We want to test if sport has an effect on the stress of the patients

  1. Formulate the hypothesis testing problem
  2. Complete the above table
  3. Perform a Wilcoxon signed rank test

Exercise 5

Let \(X=(X_1, \dots, X_N)\) be a Gaussian vectors \(\mathcal N(0, I_N)\) in \(\mathbb R^N\) (i.e. \(X_i\) are iid \(\mathcal N(0,1)\)).

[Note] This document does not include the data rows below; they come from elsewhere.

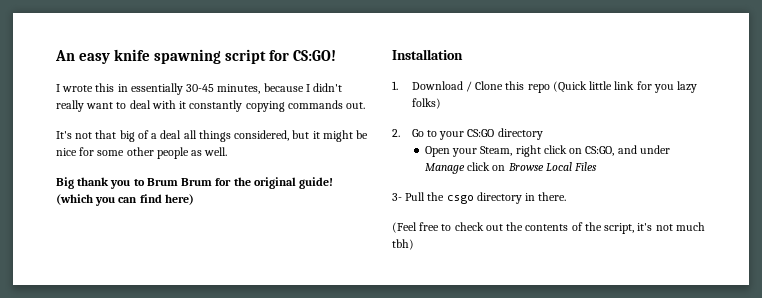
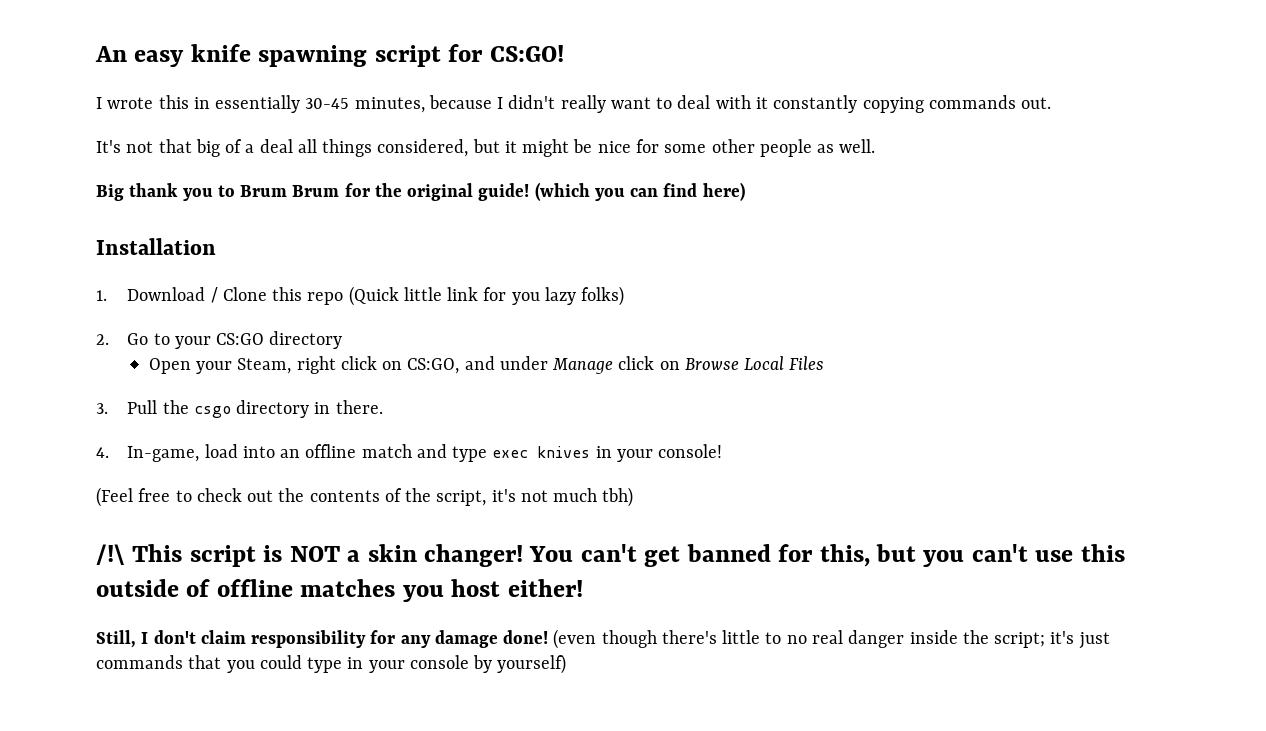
- 3- Pull the csgo directory in there.
+ 3. Pull the csgo directory in there.
+ 4. In-game, load into an offline match and type exec knives in your console!
+ /!\ This script is NOT a skin changer! You can't get banned for this, but you can't use this outside of offline matches you host either!
+ Still, I don't claim responsibility for any damage done! (even though there's little to no real danger inside the script; it's just commands that you could type in your console by yourself)

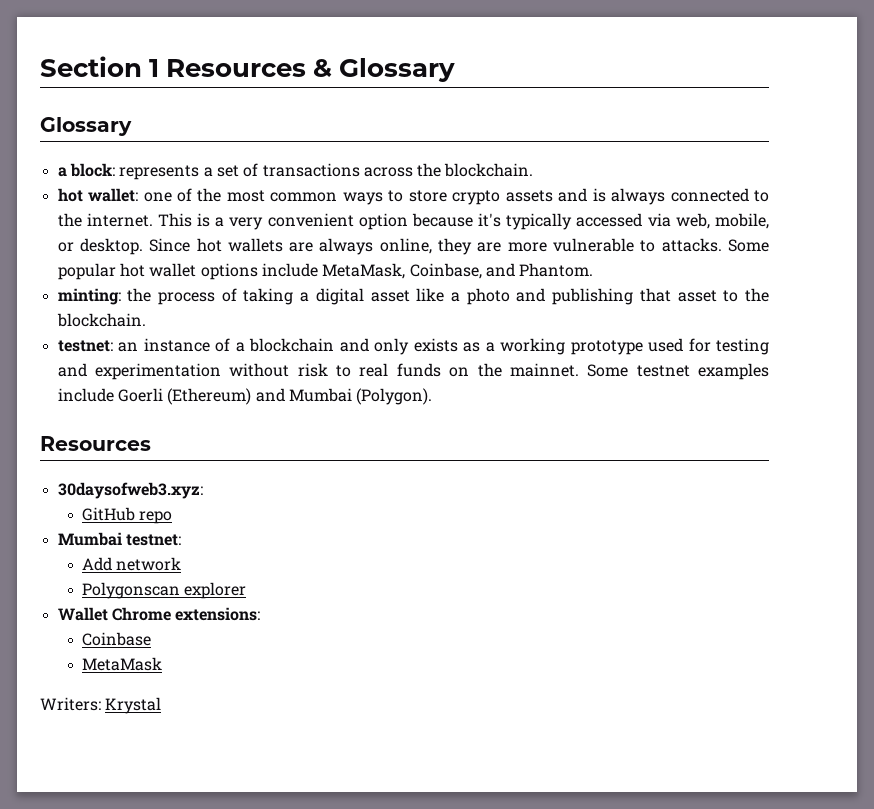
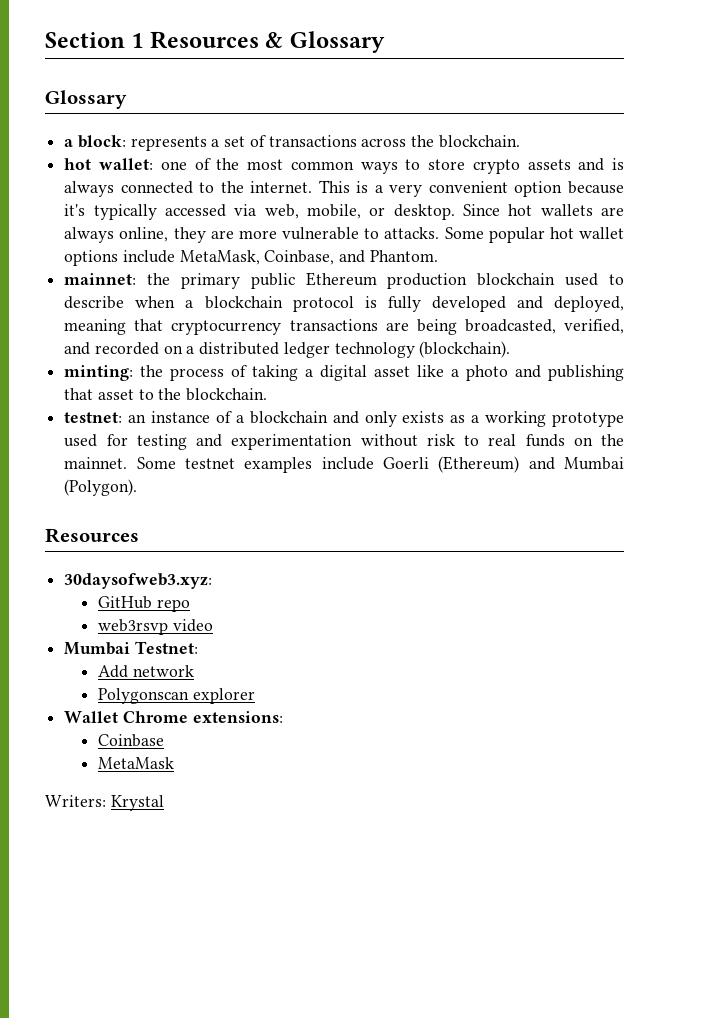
+ mainnet: the primary public Ethereum production blockchain used to describe when a blockchain protocol is fully developed and deployed, meaning that cryptocurrency transactions are being broadcasted, verified, and recorded on a distributed ledger technology (blockchain).
- Mumbai testnet:
+ web3rsvp video
+ Mumbai Testnet:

    1. What is the distribution of \(QX\), if \(Q\) is an orthogonal matrix ? (\(QQ^T = I_n\))
    2. What is the distribution of \(\|PX\|^2\) if \(P\) is an orthogonal projector ?
      Use the rank of \(P\) defined as \(rk(P) = dim(Im(P))\)
      Definition of orthogonal projector: (\(P^2=P\) and \(P = P^T\))
    3. Show that if \(P\) is an orthogonal projector, then \(PX\) is independent of \((I-P)X\).
      Use the fact that two centered gaussian vectors \(X\),\(Y\) are independent iif \(\mathbb E[X_iY_j] = 0\) for all \(i,j\). Translate this fact in a matrix form.
    4. What is the distribution of \(\frac{n-rk(P)}{rk(P)}\frac{\|PX\|^2}{\|(I-P)X\|^2}\) ?
    5. Show that if \(P\), \(P_0\) are two orthogonal projectors such that \(Im(P_0) \subset Im(P)\), then \(P(I-P_0)X\) is independent of \((I-P)(I-P_0)X\). What is the distribution of \(\|P(I-P_0)X\|^2\) ?
      Show first that \(PP_0=P_0P= P_0\), and that \(P-P_0\) is an orthogonal projector
    6. What is the orthogonal projector \(P_0\) on \(\mathrm{Span}(1, \dots, 1)\) ? Deduce that \((X_i - \overline X)\) is independent of \(\overline X\) for all \(i\).
  1. We divide \(N\) into \(d\) blocks: \(N = N_1 + \dots + N_d\). We write \((X_1, \dots, X_n) = ((X_{11}, \dots, X_{N_11}), (X_{12}, \dots X_{N_2 2}), \dots, (X_{N_d 1}, \dots, X_{N_d d}))\).
    1. What is the orthogonal projection on \(E_k =((0, \dots, 0), \dots, (0, \dots, 0),(1, \dots, 1), (0,\dots, 0) ,\dots, (0, \dots, 0))\) ? (\(0\) everywhere except on block \(k\) where we put ones everywhere)
    2. Give the orthogonal projection \(P\) on \(\mathrm{Span}(E_1, \dots, E_d)\). Explicit \((I-P)(I-P_0)X\) and \(P(I-P_0)X\).
    3. Deduce the distribution of \(\frac{d-1}{n-d}\frac{\|(I-P)(I-P_0)X\|^2}{\|P(I-P_0)X\|^2}\) and of the ANOVA Test Statistic under \(H_0\).